Epididymitis acutaN45.9
Synonym(s)
Acute epididymitis; Epididymitis
DefinitionThis section has been translated automatically.
Mostly an infection of the epididymis, usually followed by urethritis, often in gonorrhoea.
PathogenThis section has been translated automatically.
Mainly Neisseria gonorrhoeae or Chlamydia trachomatis.
Clinical featuresThis section has been translated automatically.
Sudden, severe pain in the testicles, fever. Mostly unilateral, pressure-painful enlargement of the epididymis, highly red, shiny skin.
LaboratoryThis section has been translated automatically.
Leukocytosis, urine sediment: leukocytes, bacteria, elevated non-specific inflammation markers (CRP).
Differential diagnosisThis section has been translated automatically.
General therapyThis section has been translated automatically.
Cooperation with the urologist. Bed rest for a few days, testicular elevation with a testicular bench or elevation of the testicles with a wide plaster band (attached to both thighs). Moist compresses with physiological saline solution, cooling.
Internal therapyThis section has been translated automatically.
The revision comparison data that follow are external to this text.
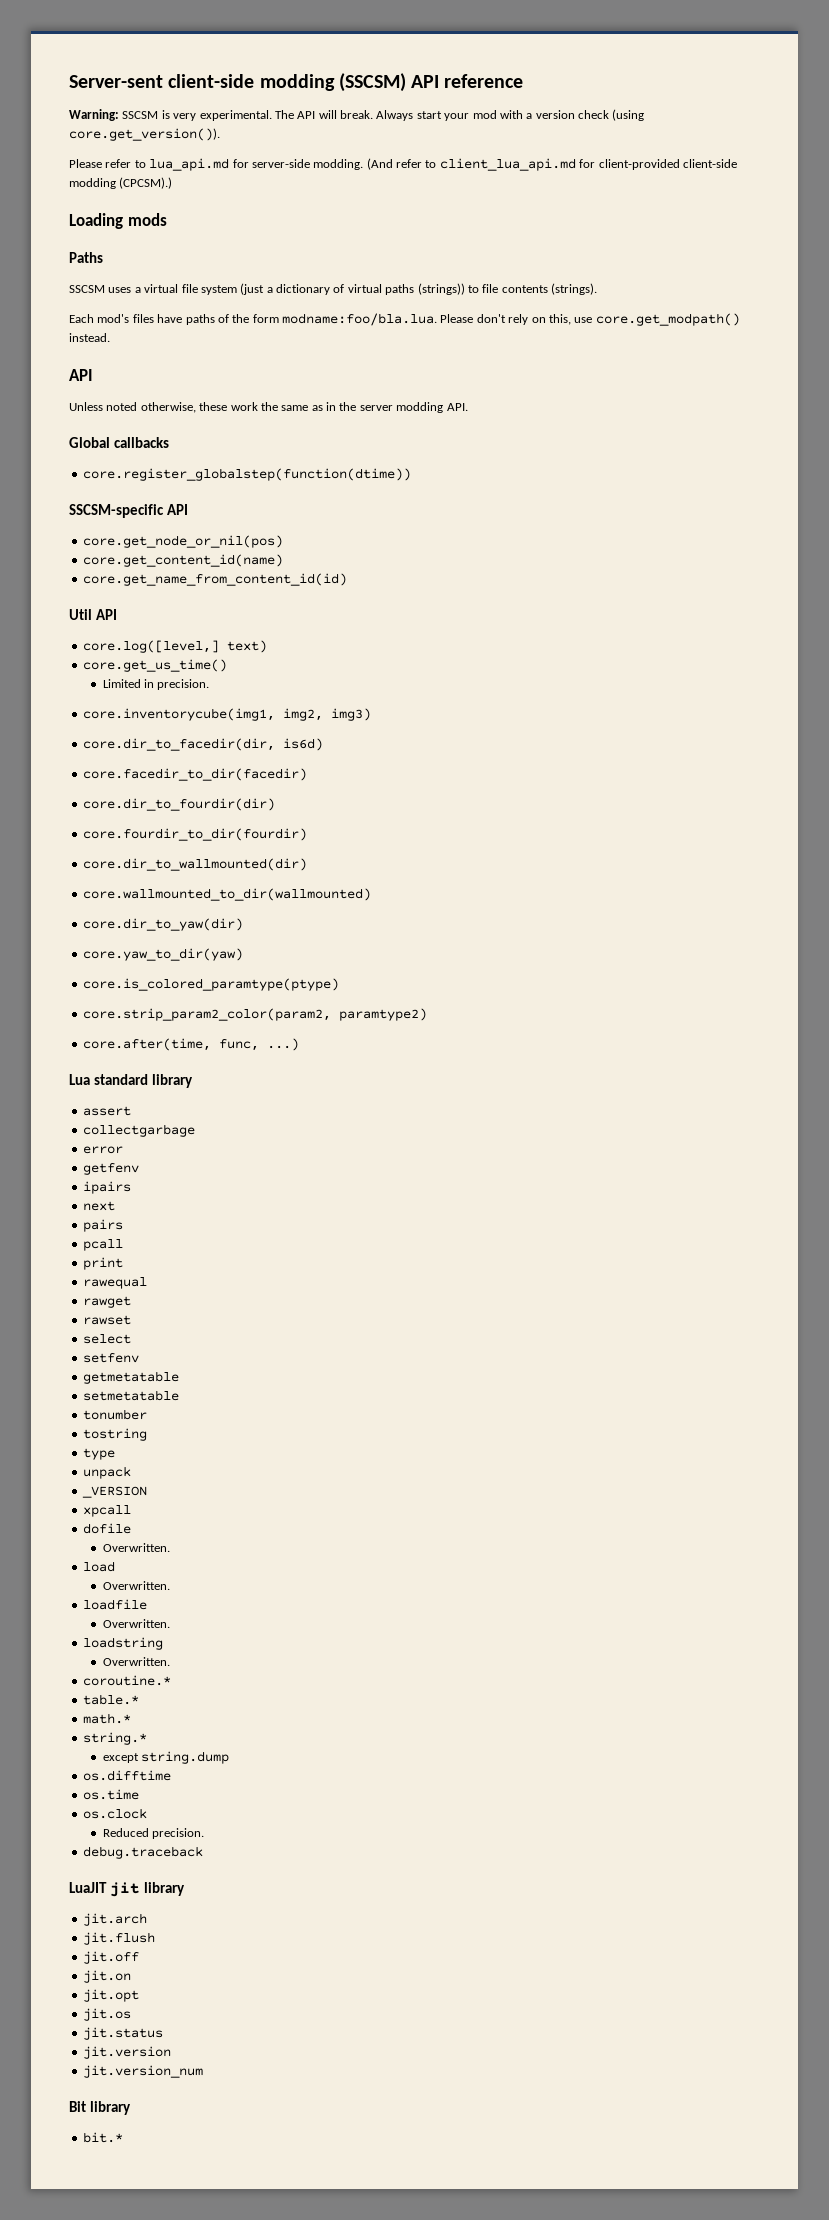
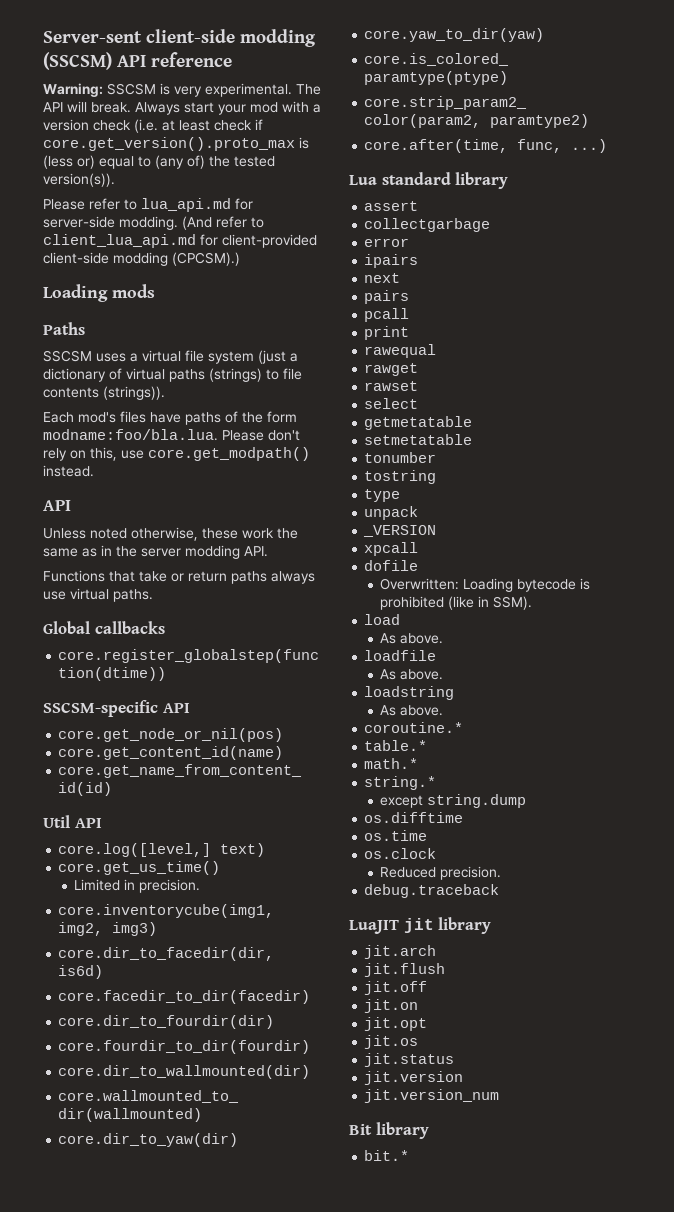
- Always start your mod with a version check (using core.get_version()).
+ Always start your mod with a version check (i.e. at least check if core.get_version().proto_max is (less or) equal to (any of) the tested version(s)).
- SSCSM uses a virtual file system (just a dictionary of virtual paths (strings)) to file contents (strings).
+ SSCSM uses a virtual file system (just a dictionary of virtual paths (strings) to file contents (strings)).
+ Functions that take or return paths always use virtual paths.
- getfenv
- setfenv
  dofile
- Overwritten.
+ Overwritten: Loading bytecode is prohibited (like in SSM).
  load
- Overwritten.
+ As above.
  loadfile
- Overwritten.
+ As above.
  loadstring
- Overwritten.
+ As above.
- Immediate, high-dose antibiotic administration with cephalosporins such as ceftriaxone (Rocephin) 250-500 mg i.v. combined with doxycycline (e.g. Doxy-Wolff) 2 times/day 100 mg p.o. for at least 8-10 days
- Alternatively broad-spectrum antibiotics ( gyrase inhibitors) such as Ofloxacin (Tarivid) 2 times/day 300 mg p.o. for at least 8-10 days.
- Alternatively penicillin 10 mega/day i.v. (e.g. penicillin Grünenthal) combined with tetracyclines (e.g. Achromycin Filmtbl.) 4 times/day 250 mg.
Operative therapieThis section has been translated automatically.
If necessary, opening with purulent melting.
Progression/forecastThis section has been translated automatically.
Healing within 6-8 days under specific treatment.